There are at least 4 cards that I need working at all times: (1) Debit card,
as you mentioned, to be able to withdraw cash in a pinch, (2) Chase Sapphire
Preferred - card with no FX fee, (3) Corporate Amex for charges I don't want
to take on personally, (4) Starwood (SPG) card to amass a non-negligible
amount of points on hotel stays. And maybe a 5th on which I'm trying to spend
a large amount on quickly (for example - I might be planning to put $1500 on a
random card with a big signup bonus, and it might be critical for me to get
points I need for an upcoming reservation)

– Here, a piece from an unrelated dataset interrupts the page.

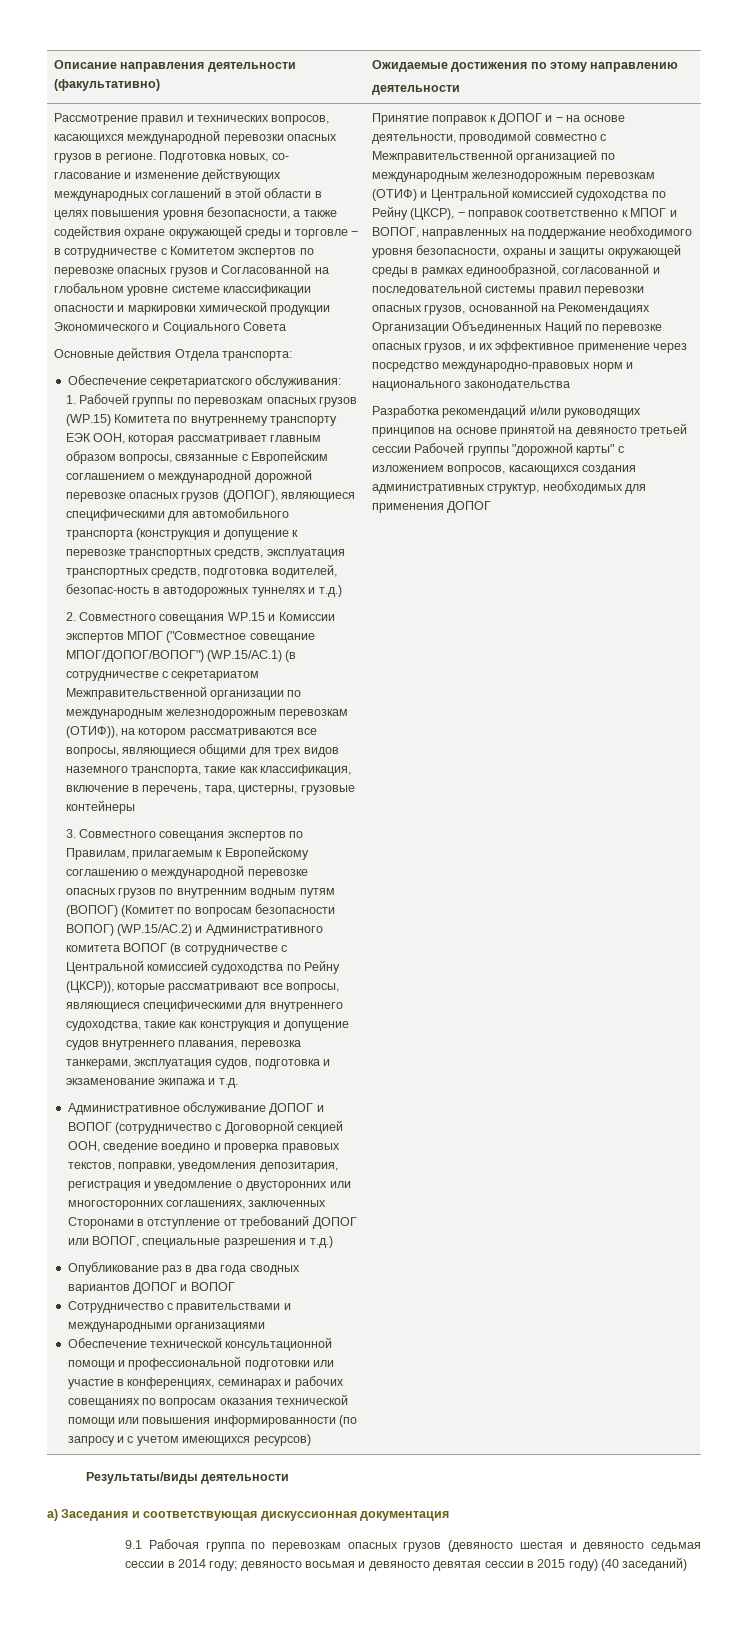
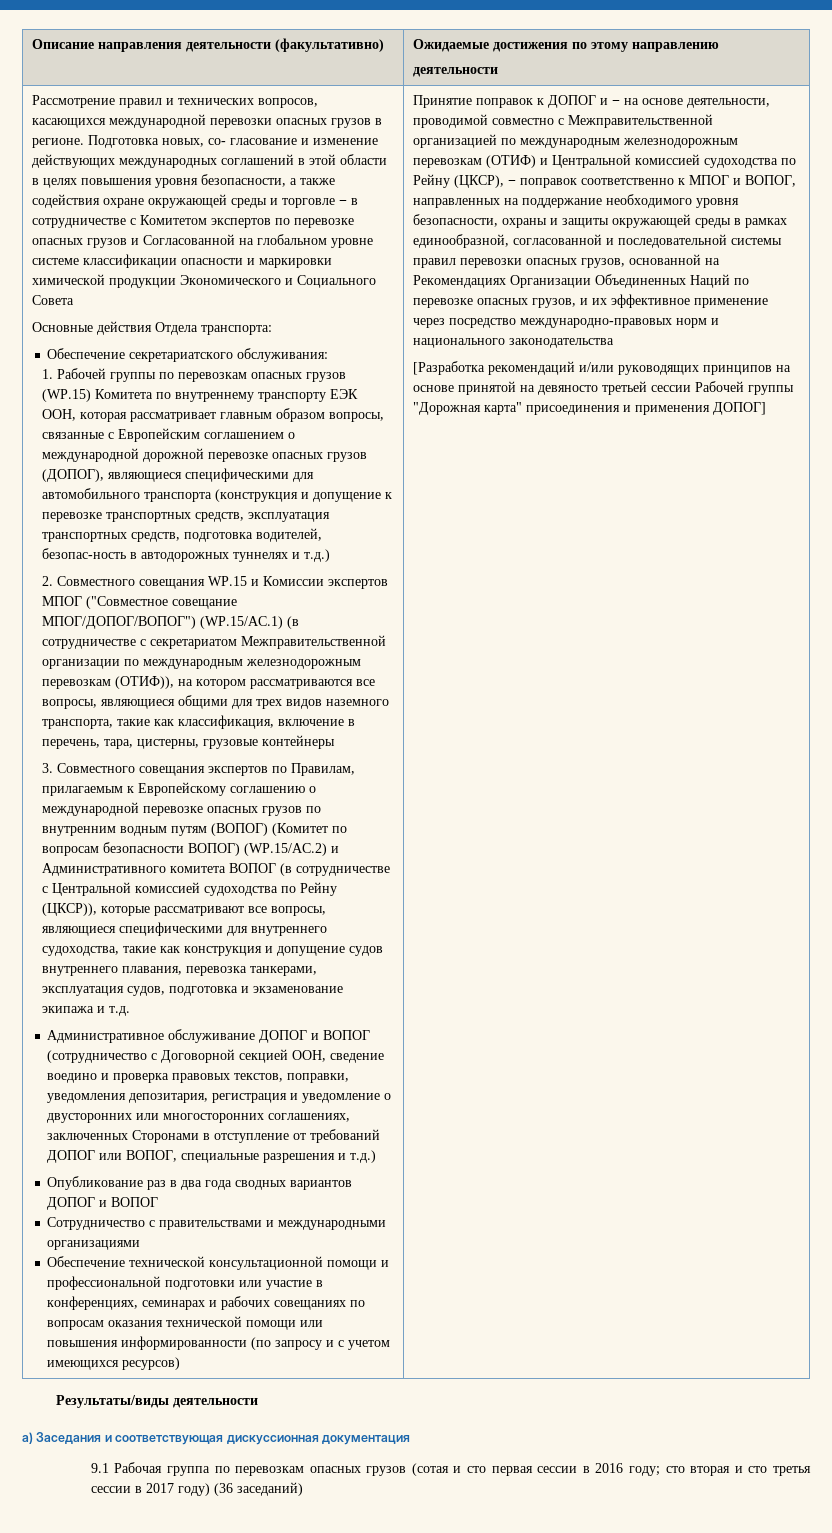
- Разработка рекомендаций и/или руководящих принципов на основе принятой на девяносто третьей сессии Рабочей группы "дорожной карты" с изложением вопросов, касающихся создания административных структур, необходимых для применения ДОПОГ
+ [Разработка рекомендаций и/или руководящих принципов на основе принятой на девяносто третьей сессии Рабочей группы "Дорожная карта" присоединения и применения ДОПОГ]
- 9.1 Рабочая группа по перевозкам опасных грузов (девяносто шестая и девяносто седьмая сессии в 2014 году; девяносто восьмая и девяносто девятая сессии в 2015 году) (40 заседаний)
+ 9.1 Рабочая группа по перевозкам опасных грузов (сотая и сто первая сессии в 2016 году; сто вторая и сто третья сессии в 2017 году) (36 заседаний)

I of course have all of these loaded into my Coin, but each has failed enough
times (forcing me to use the debit) that I started carrying the others as
backup. Then I found myself carrying 5 cards....plus the Coin. And if Coin is
targeted to users like me (who carry multiple credit cards, optimizing for
different uses)....then what's the point?

------
yrral
Fcc photos of the coin pcb here [1]

I think that the coils that drive the magstripe are only activated when the
buttons to the left or right of the stripes are depressed (e.g. by the process
of swiping).

Also, I believe coin only transmits track 2 [2]. Why it looks like there's 2
coils is curious to me as well.

[1]
[https://fccid.io/document.php?id=2397353](https://fccid.io/document.php?id=2397353)

[2] [https://support.onlycoin.com/hc/en-
us/articles/204263414-Coi...](https://support.onlycoin.com/hc/en-
us/articles/204263414-Coin-Compatibility)

Some merchants require your full name (also known as Track 1 card data) as a
part of the transaction process. Coin does not transmit Track 1 data and may
be rejected at the point of payment.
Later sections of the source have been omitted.